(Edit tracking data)

[Start of section]

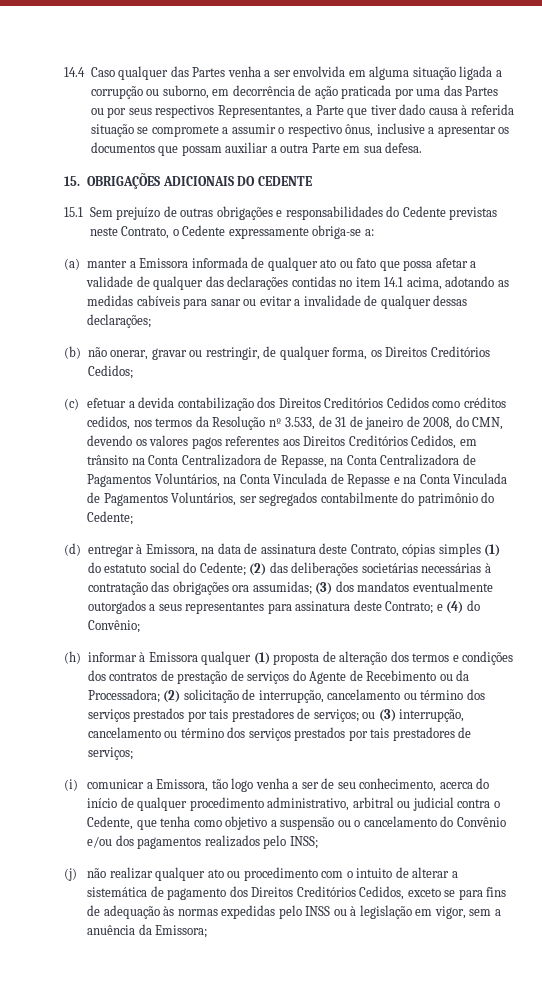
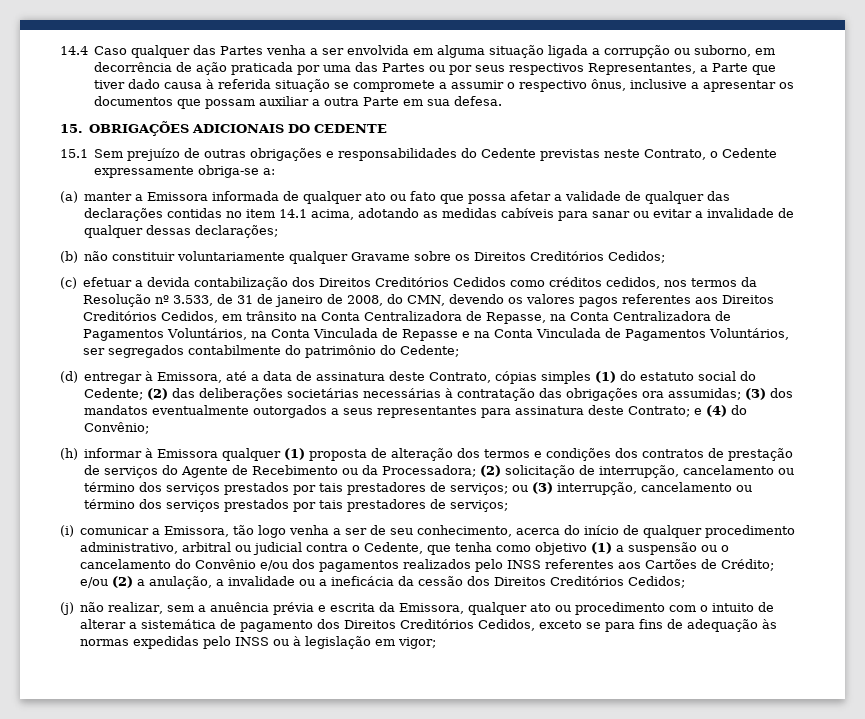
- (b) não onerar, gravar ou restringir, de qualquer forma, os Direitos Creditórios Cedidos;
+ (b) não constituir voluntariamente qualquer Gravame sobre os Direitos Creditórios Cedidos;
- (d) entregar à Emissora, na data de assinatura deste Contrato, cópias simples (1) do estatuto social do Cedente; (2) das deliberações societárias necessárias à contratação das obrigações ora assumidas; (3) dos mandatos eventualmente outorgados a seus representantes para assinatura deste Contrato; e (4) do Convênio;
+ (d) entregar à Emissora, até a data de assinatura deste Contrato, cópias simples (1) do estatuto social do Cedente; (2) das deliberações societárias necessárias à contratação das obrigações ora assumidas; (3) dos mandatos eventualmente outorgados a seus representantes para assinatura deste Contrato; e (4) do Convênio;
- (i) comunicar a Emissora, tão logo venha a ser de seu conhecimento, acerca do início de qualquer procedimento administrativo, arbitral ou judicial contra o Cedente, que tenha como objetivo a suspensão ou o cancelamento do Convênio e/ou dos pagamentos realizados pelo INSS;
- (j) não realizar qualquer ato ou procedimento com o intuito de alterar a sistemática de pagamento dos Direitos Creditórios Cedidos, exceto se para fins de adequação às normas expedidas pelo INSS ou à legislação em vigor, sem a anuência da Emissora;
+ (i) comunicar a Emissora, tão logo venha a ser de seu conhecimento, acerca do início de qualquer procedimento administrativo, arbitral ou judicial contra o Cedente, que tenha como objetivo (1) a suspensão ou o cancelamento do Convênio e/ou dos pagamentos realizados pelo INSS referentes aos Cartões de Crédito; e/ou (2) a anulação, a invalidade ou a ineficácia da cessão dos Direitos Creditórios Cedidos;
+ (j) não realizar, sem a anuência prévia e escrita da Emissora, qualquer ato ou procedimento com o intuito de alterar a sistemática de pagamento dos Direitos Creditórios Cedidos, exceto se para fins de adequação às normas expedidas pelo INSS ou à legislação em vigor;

[End of section]

-- Task goal --
All lines from the one containing "dos Direitos Creditórios Cedidos;" through the end of the records, both ends included, are to be quoted exactly; please add nothing else.

-- Solution for this task --
+ (i) comunicar a Emissora, tão logo venha a ser de seu conhecimento, acerca do início de qualquer procedimento administrativo, arbitral ou judicial contra o Cedente, que tenha como objetivo (1) a suspensão ou o cancelamento do Convênio e/ou dos pagamentos realizados pelo INSS referentes aos Cartões de Crédito; e/ou (2) a anulação, a invalidade ou a ineficácia da cessão dos Direitos Creditórios Cedidos;
+ (j) não realizar, sem a anuência prévia e escrita da Emissora, qualquer ato ou procedimento com o intuito de alterar a sistemática de pagamento dos Direitos Creditórios Cedidos, exceto se para fins de adequação às normas expedidas pelo INSS ou à legislação em vigor;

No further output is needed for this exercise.